OPINION:
Forty years ago America was in a panic. The world was running out of oil. Cars lined up around the block at every gasoline station in town. President Nixon took a commercial flight to California, riding (first class) with the semi-ordinary folk, and leaving Air Force One in the hangar. Congress enacted a law prohibiting selling American oil abroad. Cheap oil was gone for good and America was resigned to kowtowing to the shieks of Arabia forever.
The man who turned all that around is Harold Hamm, the chairman of Continental Resources, who made “fracking” a household word, and turned North Dakota into the Saudi Arabia (without the Arabs) of the new world, and is largely responsible for moving the United States close to the long-sought goal of “energy independence.”

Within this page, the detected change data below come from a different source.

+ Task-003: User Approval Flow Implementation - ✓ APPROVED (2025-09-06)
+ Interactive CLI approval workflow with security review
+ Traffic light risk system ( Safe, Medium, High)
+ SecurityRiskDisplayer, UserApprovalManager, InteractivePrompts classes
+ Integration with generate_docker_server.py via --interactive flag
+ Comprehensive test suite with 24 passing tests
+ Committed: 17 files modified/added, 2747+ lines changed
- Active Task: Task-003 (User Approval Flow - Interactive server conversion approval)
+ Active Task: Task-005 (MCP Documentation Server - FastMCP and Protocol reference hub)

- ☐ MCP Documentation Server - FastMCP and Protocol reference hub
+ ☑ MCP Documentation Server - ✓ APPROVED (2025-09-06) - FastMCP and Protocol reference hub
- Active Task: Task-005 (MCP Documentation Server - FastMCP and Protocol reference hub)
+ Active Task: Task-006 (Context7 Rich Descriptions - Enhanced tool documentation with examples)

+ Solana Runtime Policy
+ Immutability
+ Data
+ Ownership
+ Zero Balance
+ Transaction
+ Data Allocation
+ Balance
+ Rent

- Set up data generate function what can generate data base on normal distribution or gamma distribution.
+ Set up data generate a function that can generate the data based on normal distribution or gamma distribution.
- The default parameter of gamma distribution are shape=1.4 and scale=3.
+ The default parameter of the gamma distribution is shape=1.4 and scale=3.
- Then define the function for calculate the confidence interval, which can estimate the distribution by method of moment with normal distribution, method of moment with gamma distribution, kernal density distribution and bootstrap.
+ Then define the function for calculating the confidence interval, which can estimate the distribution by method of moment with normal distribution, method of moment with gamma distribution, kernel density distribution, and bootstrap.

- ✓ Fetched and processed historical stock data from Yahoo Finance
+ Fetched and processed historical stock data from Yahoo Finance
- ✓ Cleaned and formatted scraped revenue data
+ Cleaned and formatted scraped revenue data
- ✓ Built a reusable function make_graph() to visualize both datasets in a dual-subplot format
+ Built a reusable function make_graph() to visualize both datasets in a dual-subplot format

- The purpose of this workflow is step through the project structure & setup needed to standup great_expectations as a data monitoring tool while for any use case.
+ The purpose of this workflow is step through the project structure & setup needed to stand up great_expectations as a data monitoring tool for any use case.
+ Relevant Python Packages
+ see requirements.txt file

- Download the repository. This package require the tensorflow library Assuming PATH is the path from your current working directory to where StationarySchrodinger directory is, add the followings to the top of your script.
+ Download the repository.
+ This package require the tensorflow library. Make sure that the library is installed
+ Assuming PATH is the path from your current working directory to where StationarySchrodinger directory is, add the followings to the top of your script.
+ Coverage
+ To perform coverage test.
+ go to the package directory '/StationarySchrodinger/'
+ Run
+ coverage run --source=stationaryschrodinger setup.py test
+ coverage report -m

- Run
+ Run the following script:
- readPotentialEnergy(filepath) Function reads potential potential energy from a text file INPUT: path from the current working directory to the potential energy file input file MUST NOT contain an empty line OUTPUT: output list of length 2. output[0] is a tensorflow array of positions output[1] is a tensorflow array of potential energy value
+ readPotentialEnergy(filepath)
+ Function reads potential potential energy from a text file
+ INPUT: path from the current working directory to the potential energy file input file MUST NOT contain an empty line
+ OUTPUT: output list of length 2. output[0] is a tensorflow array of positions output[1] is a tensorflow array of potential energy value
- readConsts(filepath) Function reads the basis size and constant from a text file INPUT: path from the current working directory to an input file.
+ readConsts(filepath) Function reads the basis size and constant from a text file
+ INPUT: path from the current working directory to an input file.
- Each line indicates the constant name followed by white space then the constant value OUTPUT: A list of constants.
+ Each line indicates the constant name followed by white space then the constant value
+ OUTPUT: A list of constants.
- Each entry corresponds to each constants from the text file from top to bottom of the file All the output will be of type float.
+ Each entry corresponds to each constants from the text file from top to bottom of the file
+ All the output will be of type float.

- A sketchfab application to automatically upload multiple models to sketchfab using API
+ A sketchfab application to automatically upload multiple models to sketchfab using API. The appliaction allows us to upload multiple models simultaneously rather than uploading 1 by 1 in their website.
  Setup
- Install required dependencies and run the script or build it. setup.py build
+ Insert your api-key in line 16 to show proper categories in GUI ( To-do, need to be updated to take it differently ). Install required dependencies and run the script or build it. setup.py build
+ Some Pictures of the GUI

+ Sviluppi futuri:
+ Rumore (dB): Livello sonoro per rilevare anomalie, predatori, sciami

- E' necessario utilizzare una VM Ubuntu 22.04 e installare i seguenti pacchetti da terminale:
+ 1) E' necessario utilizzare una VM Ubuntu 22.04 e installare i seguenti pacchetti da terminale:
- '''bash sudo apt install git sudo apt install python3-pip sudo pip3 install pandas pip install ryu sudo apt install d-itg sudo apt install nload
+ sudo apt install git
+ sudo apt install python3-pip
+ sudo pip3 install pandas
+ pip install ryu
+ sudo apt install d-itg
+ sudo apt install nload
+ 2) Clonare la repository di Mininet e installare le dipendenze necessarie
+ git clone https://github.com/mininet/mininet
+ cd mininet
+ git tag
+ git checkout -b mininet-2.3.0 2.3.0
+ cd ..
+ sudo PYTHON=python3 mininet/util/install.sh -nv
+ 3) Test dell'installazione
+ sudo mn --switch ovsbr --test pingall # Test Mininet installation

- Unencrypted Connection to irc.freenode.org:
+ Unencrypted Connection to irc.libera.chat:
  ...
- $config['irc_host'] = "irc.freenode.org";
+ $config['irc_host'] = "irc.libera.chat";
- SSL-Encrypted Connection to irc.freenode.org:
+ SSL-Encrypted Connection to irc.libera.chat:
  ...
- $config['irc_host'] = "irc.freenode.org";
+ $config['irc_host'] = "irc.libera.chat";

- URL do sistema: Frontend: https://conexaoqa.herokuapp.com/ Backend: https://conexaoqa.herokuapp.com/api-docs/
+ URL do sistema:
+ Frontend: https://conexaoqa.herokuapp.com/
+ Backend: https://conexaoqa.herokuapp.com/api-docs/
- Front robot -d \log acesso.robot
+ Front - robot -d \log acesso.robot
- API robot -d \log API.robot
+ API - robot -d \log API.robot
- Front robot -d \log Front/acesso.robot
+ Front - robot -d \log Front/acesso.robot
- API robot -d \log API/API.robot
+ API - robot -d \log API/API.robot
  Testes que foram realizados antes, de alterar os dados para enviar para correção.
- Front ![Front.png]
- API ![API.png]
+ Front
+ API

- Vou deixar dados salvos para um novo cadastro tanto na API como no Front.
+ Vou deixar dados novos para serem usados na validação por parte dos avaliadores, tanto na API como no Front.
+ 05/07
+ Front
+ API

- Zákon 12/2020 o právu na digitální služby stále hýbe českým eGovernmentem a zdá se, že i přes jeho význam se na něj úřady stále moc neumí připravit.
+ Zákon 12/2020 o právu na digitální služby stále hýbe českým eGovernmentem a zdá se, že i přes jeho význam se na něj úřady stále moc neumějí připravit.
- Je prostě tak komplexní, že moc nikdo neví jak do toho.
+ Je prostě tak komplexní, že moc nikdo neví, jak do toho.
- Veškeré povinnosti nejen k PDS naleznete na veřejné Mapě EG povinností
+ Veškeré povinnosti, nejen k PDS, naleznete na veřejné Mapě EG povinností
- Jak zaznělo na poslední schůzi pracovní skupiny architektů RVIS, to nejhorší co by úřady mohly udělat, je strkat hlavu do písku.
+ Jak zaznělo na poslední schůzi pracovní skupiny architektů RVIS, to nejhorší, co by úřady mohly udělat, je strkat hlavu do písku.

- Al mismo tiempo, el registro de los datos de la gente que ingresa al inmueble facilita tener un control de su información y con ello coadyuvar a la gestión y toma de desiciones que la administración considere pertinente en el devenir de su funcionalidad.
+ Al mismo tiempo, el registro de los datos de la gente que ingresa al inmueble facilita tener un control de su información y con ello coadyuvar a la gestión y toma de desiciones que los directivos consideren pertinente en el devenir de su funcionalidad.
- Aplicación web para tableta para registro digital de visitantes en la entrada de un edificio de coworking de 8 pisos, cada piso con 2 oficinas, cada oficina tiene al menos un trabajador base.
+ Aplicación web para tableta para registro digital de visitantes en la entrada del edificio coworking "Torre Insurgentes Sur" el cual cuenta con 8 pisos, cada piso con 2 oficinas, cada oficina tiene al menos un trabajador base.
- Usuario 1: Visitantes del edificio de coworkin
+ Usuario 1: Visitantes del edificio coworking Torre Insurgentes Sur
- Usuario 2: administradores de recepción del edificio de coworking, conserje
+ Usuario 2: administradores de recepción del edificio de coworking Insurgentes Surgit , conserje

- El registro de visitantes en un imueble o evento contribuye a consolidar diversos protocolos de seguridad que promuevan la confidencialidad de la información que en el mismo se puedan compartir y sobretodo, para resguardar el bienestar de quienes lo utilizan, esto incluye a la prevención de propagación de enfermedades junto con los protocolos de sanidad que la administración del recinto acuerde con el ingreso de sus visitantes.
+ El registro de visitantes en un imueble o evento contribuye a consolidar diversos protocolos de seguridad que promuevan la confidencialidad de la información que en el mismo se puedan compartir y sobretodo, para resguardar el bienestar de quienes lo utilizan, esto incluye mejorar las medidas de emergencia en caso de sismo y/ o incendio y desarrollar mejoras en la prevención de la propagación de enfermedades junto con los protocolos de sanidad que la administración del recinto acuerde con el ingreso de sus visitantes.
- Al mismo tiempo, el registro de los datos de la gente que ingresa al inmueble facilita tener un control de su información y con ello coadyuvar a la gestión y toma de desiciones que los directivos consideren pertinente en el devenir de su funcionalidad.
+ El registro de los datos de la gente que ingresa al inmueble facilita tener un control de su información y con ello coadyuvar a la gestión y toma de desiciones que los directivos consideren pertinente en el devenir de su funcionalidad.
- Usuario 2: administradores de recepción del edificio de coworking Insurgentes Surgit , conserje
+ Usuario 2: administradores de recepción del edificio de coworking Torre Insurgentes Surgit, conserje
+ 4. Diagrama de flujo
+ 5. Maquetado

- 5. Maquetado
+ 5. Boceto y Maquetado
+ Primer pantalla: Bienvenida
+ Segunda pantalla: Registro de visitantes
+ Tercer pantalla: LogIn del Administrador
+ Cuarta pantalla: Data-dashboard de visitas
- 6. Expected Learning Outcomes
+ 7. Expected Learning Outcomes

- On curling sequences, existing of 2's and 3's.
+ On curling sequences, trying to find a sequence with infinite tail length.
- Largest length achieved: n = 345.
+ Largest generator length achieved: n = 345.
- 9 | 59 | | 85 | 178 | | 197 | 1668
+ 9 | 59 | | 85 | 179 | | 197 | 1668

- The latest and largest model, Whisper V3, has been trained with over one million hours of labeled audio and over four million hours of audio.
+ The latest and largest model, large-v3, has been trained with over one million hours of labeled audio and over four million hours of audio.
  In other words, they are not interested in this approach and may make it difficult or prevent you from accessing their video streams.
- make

The price of oil continues to fall, the nation is awash in oil, domestic consumption has leveled and may be dropping, and certain nations that have lived for years on high-priced oil are beginning to see trouble on the horizon. This time it’s the oil sheiks who are indulging panic. Mr. Hamm came to Washington this week to tell the House Agriculture Committee why the ban on exporting oil is no longer needed and should be repealed. Mr. Hamm’s arguments make sense.
With the good news comes the usual not-so-good news. There are several kinds of oil and U.S. refineries are set up to refine heavy, or sour crude, that comes from Saudi Arabia. Fracking extracts light, or “sweet” crude. Under the law adopted 40 years ago the United States cannot export the oil it cannot refine, but can export gasoline refined from oil bought from the sheiks.
The lighter, sweet crude pumped out of the ground in North Dakota and parts of Texas and Oklahoma is stored rather then used, and when it can be sold it goes at bargain rates to the few American refineries that can refine it. Building new refineries to accommodate American oil is difficult, thanks to environmental extremists and their cronies in the government. Worse, many refineries that can refine the heavy crude are owned by the very people who sell us the heavy crude.
The economic consequences of lifting the ban on the export of oil are clear. A 2014 study by a well-regarded consulting group predicts that lifting the ban might lower domestic gasoline prices, lead to $750 billion in additional domestic investment, increase U.S. oil production by as much as 1.2 million barrels a day and create 394,000 jobs. Congress is impressed, and is considering lifting the ban, but whether it does depends not on logic, but politics.
The president is, in the word of the analysts, “ambivalent.” Many Democrats, beholden to the crazy environmental lobby, find the prospect of producing more oil “distasteful,” Better to live in caves illuminated by oil lamps supplied by Saudi Arabia. Others see new technology as a curse, not a blessing, and still others are blissfully ignorant of how the energy industry, free markets or innovation actually work.
They should listen to the common sense of Harold Hamm. He understands how the world works. The ban should be lifted.